Katakan Tidak Pada Korupsi
Begitulah slogan yang kerap dikampenyakan sebagai bentuk penolakan atas segala tindak korupsi. Kendati demikian, seiring banyaknya kampanye melalui slogan-slogan yang mengisi seluruh ruang media massa, nyatanya tidak sedikit pejabat yang menjilat lidah dan tertangkap atas kasus tindak pidana korupsi. Miris, pesan yang seharusnya dirancang sebagai pengingat malah berubah menjadi bahan olok-olok di kalangan masyarakat.
Benar memang bahwa kasus korupsi tidak hanya terjadi di Indonesia, tapi membiarkan korupsi hingga menjadi budaya, tentu tidak dibenarkan. Artinya, keseriusan memerangi korupsi tidak bisa diukur melalui banyaknya slogan yang dikampanyekan. Perlu adanya langkah yang sistematis dan terukur dalam memprediksi tindak korupsi khususnya yang sering terjadi di lembaga pemerintahan.
Opini ini mengkaji bagaimana melakukan analisis tindak pindana korupsi menggunakan model knowledge management (manajemen pengetahuan) berbasis etika Pancasila. Jika selama ini tindak korupsi dirancang secara sistematis, terukur, dan terhubung dengan baik maka cara paling efektif untuk mencegahnya adalah dengan melakukan hal yang sama.
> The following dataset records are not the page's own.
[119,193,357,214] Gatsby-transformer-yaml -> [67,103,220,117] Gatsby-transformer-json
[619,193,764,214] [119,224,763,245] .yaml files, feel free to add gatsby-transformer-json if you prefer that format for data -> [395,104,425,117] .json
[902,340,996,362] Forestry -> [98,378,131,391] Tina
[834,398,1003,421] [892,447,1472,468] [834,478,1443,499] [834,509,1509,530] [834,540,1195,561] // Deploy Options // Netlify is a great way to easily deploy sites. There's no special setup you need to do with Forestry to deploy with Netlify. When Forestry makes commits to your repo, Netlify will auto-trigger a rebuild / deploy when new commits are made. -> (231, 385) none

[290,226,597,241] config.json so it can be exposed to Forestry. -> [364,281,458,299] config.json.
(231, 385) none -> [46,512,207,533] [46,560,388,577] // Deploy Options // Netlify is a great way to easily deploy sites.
Melalui implementasi manajemen pengetahuan, setiap tindakan dapat dianalisis sejak perancangan, pengawasan, hingga pelaporan.
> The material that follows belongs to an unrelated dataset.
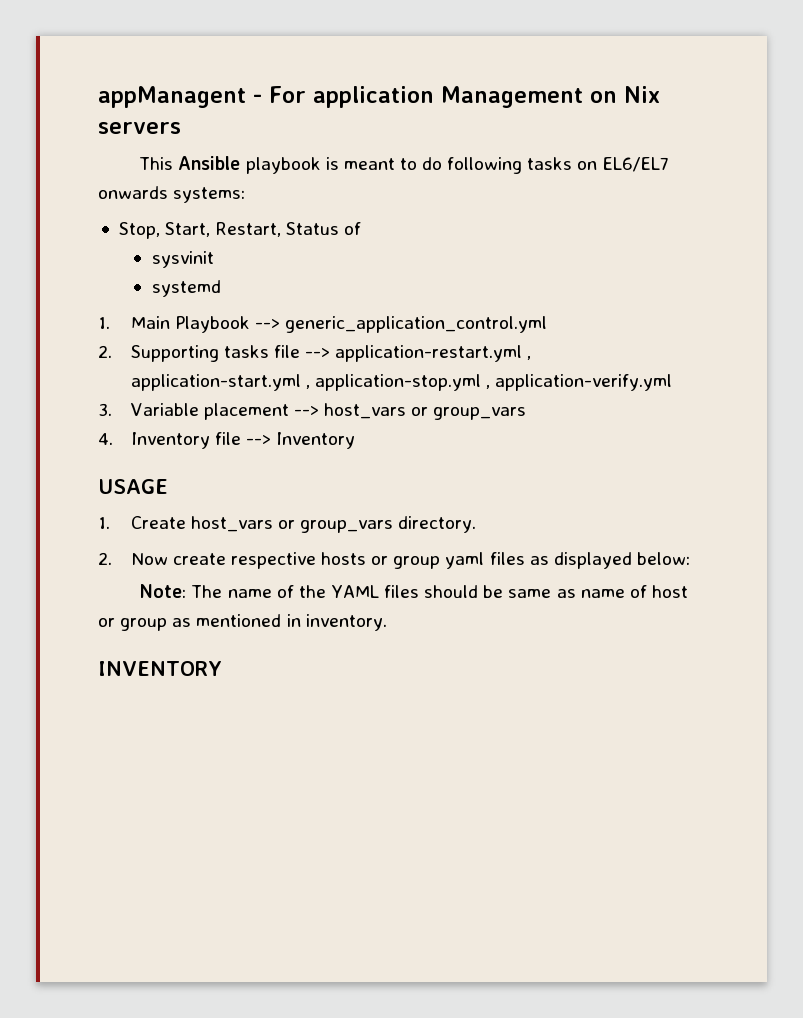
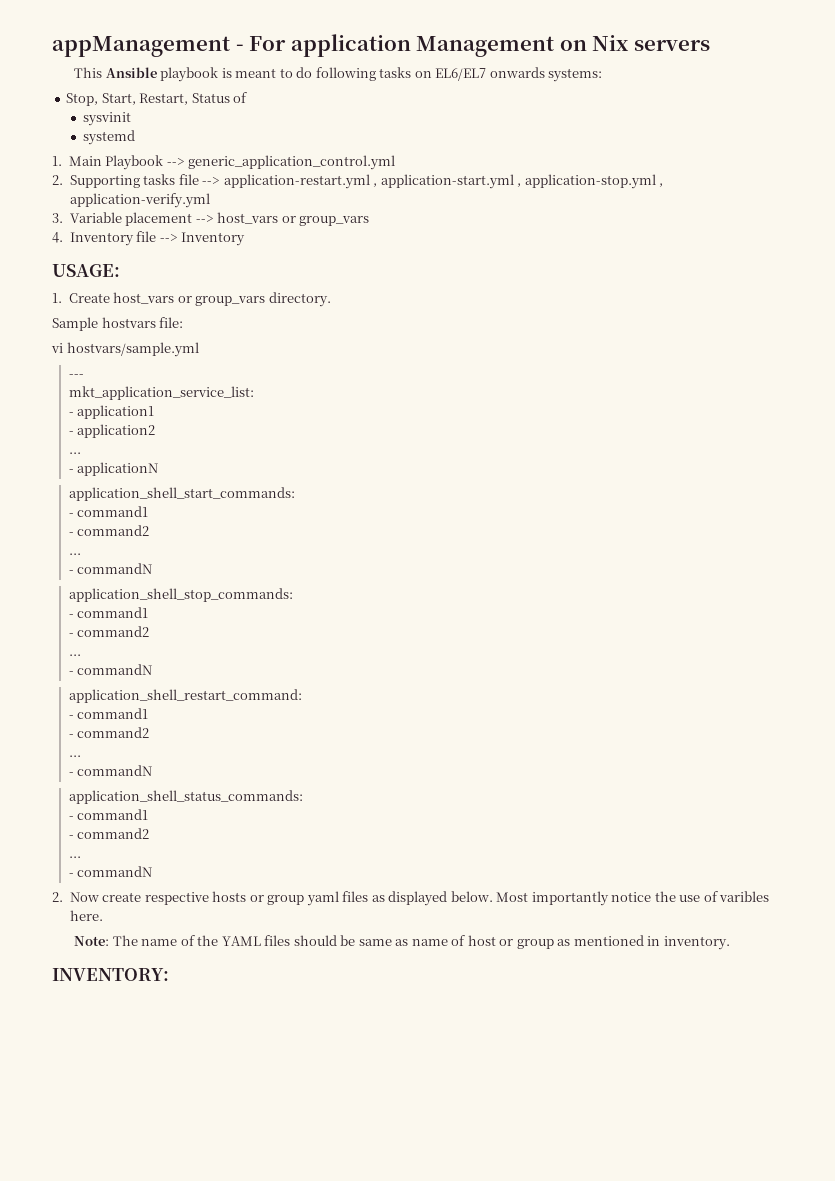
[98,86,246,108] appManagent -> [52,36,230,57] appManagement
[98,479,168,494] USAGE -> [52,264,120,277] USAGE:
(477, 524) none -> [52,317,184,331] [51,342,199,357] [68,374,84,378] [68,386,254,400] [68,405,155,419] [68,424,156,438] [68,452,81,454] [68,462,159,476] [68,487,295,501] [68,506,149,517] [68,525,150,536] [68,553,81,555] [68,563,153,574] [68,588,293,602] [68,607,149,618] [68,626,150,637] [68,654,81,656] [68,664,153,675] [68,689,302,703] [68,708,149,719] [68,727,150,738] [68,755,81,757] [68,765,153,776] [68,790,303,804] [68,809,149,820] [68,828,150,839] [68,856,81,858] [68,866,153,877] // Sample hostvars file: // vi hostvars/sample.yml // --- // mkt_application_service_list: // - application1 // - application2 // ... // - applicationN // application_shell_start_commands: // - command1 // - command2 // ... // - commandN // application_shell_stop_commands: // - command1 // - command2 // ... // - commandN // application_shell_restart_command: // - command1 // - command2 // ... // - commandN // application_shell_status_commands: // - command1 // - command2 // ... // - commandN
[636,552,690,565] below: -> [450,891,770,906] [69,910,103,921] below. Most importantly notice the use of varibles here.
[98,661,222,676] INVENTORY -> [52,968,169,981] INVENTORY:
Tujuan penggunaan model ini tidak diberikan kepada pemerintah sebagai kuasa pengguna anggaran, melainkan menjadi edukasi kepada masyarakat agar mampu menganalisis dan memprediksi sebuah tindak pidana korupsi. Sehingga, masyarakat tidak hanya disibukkan dengan slogan yang diingkari, melainkan pengetahuan paling dasar dalam menilai potensi tindak korupsi di lingkungan sekitar.
Korupsi dan Praktik Birokrasi
Secara tekstual, korupsi berasal dari bahasa latin corruptin yang berarti rusak, buruk, dan memutar balikkan. Kamus Besar Bahasa Indonesia (KBBI), korupsi didefinisikan sebagai penyalahgunaan atau penyimpangan uang negara, perusahaan, dan sebagainya hanya untuk keperluan pribadi atau orang lain. Bagaimanapun definisinya, korupsi hingga hari ini telah menjadi momok bangsa Indonesia. Menurut hemat penulis, penderitaan dan lambatnya perkembangan bangsa sering kali dihambat atas penyelewengan kekuasaaan yang korup.
Upaya pemberantasan korupsi pada lembaga pemerintahan atau birokrasi di Indonesia menjadi jalan pertama yang bisa dilakukan dalam memerangi korupsi. Memang jalan yang terjal, meski sudah dilakukan melalui berbagai cara, namun hingga saat ini masih saja terjadi korupsi dengan beragam modus dan teknik. Ditegaskan dalam Undang-Undang Nomor 31 Tahun 1999 korupsi diklasifikasikan ke dalam: merugikan keuangan negara, suap-menyuap, penggelapan dalam jabatan, pemerasan, perbuatan curang, benturan dalam pengadaan, gratifikasi.
Pemberantasan korupsi membutuhkan adanya penegakan hukum yang terintegrasi sehingga tercipta kerja sama internasional dan regulasi harmonis. Kasus pemberantasan korupsi sering terjadi karena hambatan struktural, kultural, instrumental, dan manajemen. Tidak pidana korupsi ini akan berbahaya bagi masyarakat, generasi muda, politik, ekonomi, dan birokrasi.
Birokrasi yang bersih menjadi modal utama mengawal korupsi. Tidak menyampaikan slogan, pemerintah melalui berbagai struktural, instrumental, program, dan kultural haruslah mampu memberikan edukasi dan wewenang bagi masyarakat sipil untuk melakukan pengawasan. Meninjau dari hukum pidana, tindak pidana korupsi yang paling memungkinkan yaitu melalui upaya preventif.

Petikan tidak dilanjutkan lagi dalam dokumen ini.